§ **EXERCISE DETAILS**
Filter these records by the string "Colun", copying each line that holds it.
※ ※ ※
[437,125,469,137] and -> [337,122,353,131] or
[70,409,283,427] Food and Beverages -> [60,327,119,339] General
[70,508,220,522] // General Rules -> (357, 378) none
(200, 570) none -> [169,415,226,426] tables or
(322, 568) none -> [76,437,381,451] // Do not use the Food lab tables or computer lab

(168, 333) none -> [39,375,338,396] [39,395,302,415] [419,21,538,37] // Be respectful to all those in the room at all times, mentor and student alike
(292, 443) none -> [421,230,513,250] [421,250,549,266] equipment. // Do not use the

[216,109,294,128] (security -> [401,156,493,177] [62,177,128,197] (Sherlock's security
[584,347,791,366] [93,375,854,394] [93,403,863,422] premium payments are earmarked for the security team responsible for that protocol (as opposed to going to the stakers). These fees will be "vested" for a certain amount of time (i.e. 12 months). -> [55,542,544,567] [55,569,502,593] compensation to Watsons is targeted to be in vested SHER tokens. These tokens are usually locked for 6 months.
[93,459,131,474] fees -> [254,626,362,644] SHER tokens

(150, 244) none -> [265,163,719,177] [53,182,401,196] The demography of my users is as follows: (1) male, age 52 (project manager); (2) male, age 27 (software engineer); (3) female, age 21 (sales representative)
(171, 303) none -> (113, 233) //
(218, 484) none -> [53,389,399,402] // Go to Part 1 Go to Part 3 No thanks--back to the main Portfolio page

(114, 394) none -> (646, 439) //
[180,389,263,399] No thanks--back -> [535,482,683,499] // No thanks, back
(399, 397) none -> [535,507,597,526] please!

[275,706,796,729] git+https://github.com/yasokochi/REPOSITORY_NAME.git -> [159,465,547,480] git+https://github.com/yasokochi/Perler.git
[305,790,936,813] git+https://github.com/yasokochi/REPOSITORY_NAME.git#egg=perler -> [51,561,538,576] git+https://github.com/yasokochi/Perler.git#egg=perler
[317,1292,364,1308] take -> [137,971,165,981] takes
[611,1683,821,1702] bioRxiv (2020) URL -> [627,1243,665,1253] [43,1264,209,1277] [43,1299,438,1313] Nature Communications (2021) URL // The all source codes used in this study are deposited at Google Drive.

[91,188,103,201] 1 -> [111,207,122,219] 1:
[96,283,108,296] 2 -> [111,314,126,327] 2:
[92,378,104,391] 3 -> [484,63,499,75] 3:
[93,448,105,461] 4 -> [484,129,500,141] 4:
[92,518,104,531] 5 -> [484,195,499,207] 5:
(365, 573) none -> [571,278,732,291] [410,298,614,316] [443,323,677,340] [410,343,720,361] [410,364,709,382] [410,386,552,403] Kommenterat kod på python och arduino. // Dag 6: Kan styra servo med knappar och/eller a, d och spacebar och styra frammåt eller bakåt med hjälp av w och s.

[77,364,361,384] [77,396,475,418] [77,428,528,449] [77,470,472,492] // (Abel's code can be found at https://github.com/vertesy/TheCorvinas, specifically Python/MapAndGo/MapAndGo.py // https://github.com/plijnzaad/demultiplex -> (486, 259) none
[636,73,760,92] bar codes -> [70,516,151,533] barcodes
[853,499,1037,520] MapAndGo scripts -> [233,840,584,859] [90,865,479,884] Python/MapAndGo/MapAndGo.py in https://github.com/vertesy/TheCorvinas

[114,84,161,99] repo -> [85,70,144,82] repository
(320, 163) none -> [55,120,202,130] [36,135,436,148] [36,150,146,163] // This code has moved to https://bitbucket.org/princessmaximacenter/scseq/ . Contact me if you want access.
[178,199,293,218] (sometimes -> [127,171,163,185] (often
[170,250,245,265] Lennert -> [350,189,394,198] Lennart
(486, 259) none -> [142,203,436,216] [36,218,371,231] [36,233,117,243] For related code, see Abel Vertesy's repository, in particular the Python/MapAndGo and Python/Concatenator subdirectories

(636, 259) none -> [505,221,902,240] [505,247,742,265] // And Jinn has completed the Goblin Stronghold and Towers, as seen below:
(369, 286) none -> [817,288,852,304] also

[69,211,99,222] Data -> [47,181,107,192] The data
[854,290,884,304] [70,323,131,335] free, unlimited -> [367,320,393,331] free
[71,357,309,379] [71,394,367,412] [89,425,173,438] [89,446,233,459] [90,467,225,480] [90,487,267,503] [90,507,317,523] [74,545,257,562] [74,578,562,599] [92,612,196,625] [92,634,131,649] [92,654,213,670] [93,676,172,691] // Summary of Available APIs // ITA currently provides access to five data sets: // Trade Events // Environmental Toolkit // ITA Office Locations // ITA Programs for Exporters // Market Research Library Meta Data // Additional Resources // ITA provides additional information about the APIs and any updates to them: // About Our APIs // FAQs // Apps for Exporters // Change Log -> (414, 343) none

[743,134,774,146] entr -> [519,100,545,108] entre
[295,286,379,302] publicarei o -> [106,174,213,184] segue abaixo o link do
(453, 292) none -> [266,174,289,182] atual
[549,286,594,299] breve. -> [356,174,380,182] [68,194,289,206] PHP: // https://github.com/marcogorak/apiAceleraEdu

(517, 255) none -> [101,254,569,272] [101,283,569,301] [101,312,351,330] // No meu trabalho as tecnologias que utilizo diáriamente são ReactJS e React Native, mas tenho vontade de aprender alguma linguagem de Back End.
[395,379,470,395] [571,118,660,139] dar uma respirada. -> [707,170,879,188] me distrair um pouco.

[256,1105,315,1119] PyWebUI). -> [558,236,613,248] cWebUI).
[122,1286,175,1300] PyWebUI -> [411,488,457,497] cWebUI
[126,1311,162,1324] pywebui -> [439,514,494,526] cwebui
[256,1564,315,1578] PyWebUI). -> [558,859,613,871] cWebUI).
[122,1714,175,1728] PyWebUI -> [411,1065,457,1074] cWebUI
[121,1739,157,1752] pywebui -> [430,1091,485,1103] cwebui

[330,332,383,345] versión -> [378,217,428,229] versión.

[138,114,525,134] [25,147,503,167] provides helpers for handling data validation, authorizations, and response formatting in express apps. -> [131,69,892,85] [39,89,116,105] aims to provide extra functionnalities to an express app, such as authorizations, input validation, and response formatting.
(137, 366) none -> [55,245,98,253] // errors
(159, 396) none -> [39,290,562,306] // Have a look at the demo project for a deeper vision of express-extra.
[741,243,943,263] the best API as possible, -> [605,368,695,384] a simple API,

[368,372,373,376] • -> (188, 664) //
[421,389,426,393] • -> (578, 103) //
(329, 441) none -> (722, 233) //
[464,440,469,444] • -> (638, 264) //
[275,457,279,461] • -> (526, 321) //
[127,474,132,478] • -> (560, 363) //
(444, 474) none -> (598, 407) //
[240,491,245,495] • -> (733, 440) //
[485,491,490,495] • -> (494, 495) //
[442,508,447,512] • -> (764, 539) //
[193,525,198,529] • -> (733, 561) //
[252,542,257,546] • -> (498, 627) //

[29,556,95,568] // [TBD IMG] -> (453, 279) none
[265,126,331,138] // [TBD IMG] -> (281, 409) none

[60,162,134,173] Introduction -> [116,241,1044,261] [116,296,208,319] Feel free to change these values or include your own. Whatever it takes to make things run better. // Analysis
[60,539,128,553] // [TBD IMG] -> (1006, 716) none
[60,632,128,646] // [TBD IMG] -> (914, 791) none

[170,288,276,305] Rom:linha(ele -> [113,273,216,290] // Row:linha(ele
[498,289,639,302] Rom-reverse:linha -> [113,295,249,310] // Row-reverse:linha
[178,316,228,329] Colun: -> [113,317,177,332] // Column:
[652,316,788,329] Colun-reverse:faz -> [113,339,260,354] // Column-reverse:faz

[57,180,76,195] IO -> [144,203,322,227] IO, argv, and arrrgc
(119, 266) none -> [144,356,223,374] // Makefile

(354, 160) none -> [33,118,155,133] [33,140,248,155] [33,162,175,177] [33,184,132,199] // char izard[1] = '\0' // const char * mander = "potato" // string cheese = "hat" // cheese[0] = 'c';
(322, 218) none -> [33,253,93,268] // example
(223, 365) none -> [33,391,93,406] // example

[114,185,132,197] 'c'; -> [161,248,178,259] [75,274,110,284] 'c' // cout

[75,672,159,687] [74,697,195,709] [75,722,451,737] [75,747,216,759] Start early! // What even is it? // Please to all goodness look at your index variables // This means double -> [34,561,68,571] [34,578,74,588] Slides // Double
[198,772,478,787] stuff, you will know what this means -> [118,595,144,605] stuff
※ ※ ※
§ **ANSWER TO THIS TASK**
[178,316,228,329] Colun: -> [113,317,177,332] // Column:
[652,316,788,329] Colun-reverse:faz -> [113,339,260,354] // Column-reverse:faz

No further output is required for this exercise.